„Eine herrschende Minderheit muss immer das Zeitgefühl derer, die sie ausbeutet, betäuben und womöglich beseitigen, und zwar dadurch, dass sie eine ständige Gegenwart in Aussicht stellt“. John Berger
Rechtschreibschwäche
Valerie hat eine Rechtschreibschwäche. Kommt sie aus der Schule, hat sie das Grauen im Herzen der Finsternis gesehen. Ein dramatisches Element spielt sich zu den Ibuprofen-Depots, Exzess-Geschichten mit Sachsenhäuser Schauplätzen und heimlichen Ausflügen bis hinter Lämmerspiel. Die Welt endet im Rodgau (siehe „Rodgau Monotones“). Da hört die Erde auf sich zu drehen, soviel steht fest. An genaueren Tagen endet die Welt bereits in Bornheim, im ehrwürdigen Wirtshaus Holz beispielsweise. Den Laden schmeißt noch nicht lange der Christian Gaube als Schwiegersohn und Eingeheirateter. Der Makel angeborener Mittellosigkeit wird ihm immer anhaften und auch noch die Position seiner Nachkommen belasten. Christian ist kein Holzer, er hat bloß eine Holzerin geheiratet. Mit solcher Schleich- aka Schlechtbabbbelei können wir uns ewig aufhalten.

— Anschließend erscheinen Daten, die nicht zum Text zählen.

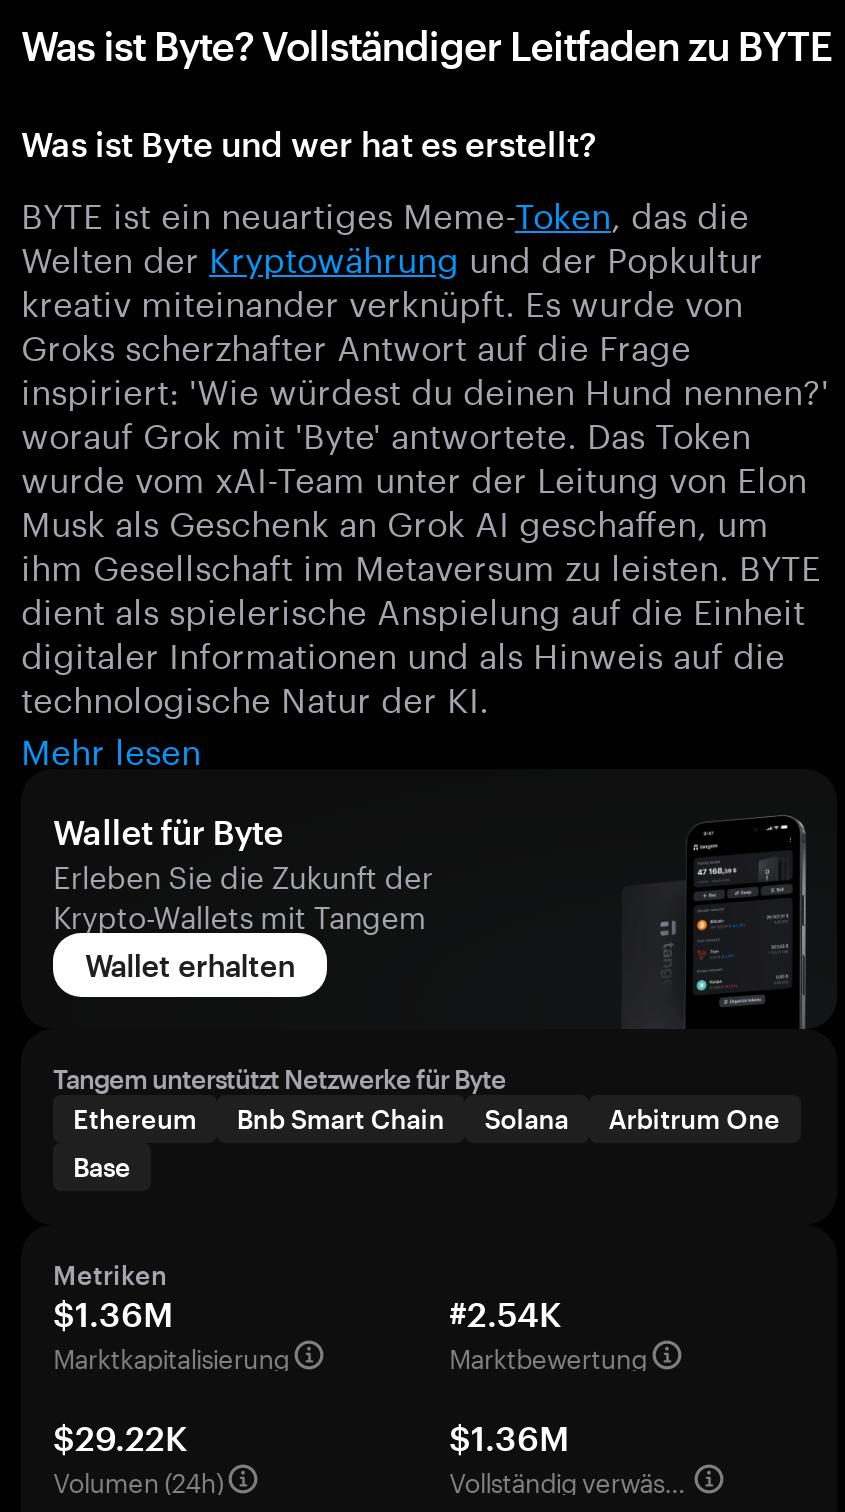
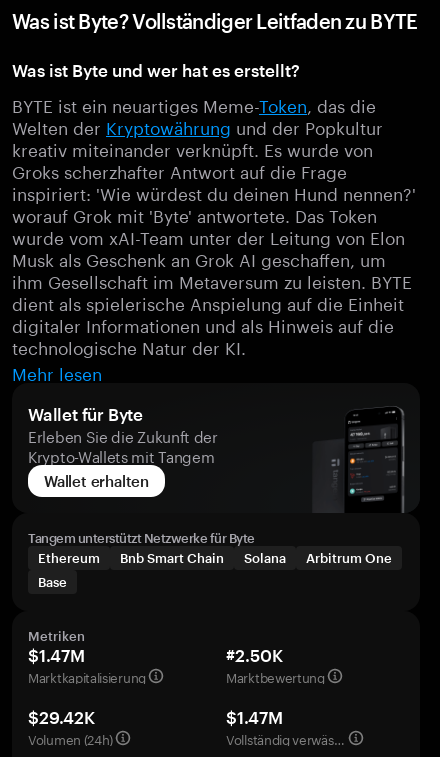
- $1.36M
+ $1.47M

- #2.54K
+ #2.50K

- $29.22K
+ $29.42K

- $1.36M
+ $1.47M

Das Holz war ursprünglich ein Bordell. Damals, als Bornheim noch der Venushügel von Frankfurt war, und Goethe zum Tanz auf der Tenne vor die Tore der Stadt nach Bornheim sich verfügte. Ich blättere in einem liegengebliebenen Stern und bedauere, dass das Kreuzworträtsel schon gelöst wurde. Von einem, der die gleichen Lücken hat wie ich. Er kennt keine Sternbilder, keine Götter, keine Inseln. Die Nebenflüsse des Rheins und der Donau könnte er sich zusammengereimt haben.
Valerie klemmt zwischen mir und Mogli in einem Nordend Defender Babe-T-Hemd. Am Tresen betrinkt sich der Karateweltmeister aus dem Riederwald. Leute erreichen unseren Tisch wie ein rettendes Ufer.
Mogli muss telefonieren, die Stimme seines Herrn ruft ihn vor die Tür. Valerie und ich tauschen Blicke. Wir werden heiraten wie die Türken, Cousin und Cousine, wir sind eine ganz besondere Familie. So schwer es ihm fällt, die Pflicht ruft Mogli. Er eist sich los und seilt sich ab. Mogli ist so weit weg von der Selbstbestimmung, dass er als eigenständige Person gar nicht existiert, sondern nur als Darsteller einer eigenständigen Person.
„Meinst du wirklich?“ frage ich Valerie Stunden später im Technikraum des „Gernegroß“. Es riecht nach nassem Hund und altem Teppich. An sich ist Nasenschweiß gegen Hunde allergisch, aber dann kommt es auch wieder darauf an, wem der Hund gehört.
„Ganz bestimmt“, antwortet Valerie, „das hört doch nicht auf.“
Die Frage war, ob meine Mutter immer noch als Dritte im Ehebund die Beinah-Bigamie ihres Schwagers begünstigt. Gerade habe ich mein erstes Solostück für Valerie geschrieben, es heißt „Stadtschwein“. Nasenschweiß will „Stadtschwein“ persönlich inszenieren, die Tochter seines bewährten Feindes Karl Kesselmann zählt zu seinen Trophäen, so wie der skulpturale Kulturpreis der „Gewerbetreibenden im Nordend“.
„Von Ahnungslosen für Ahnungslose“ hieß es in der Laudatio leider dann doch nicht.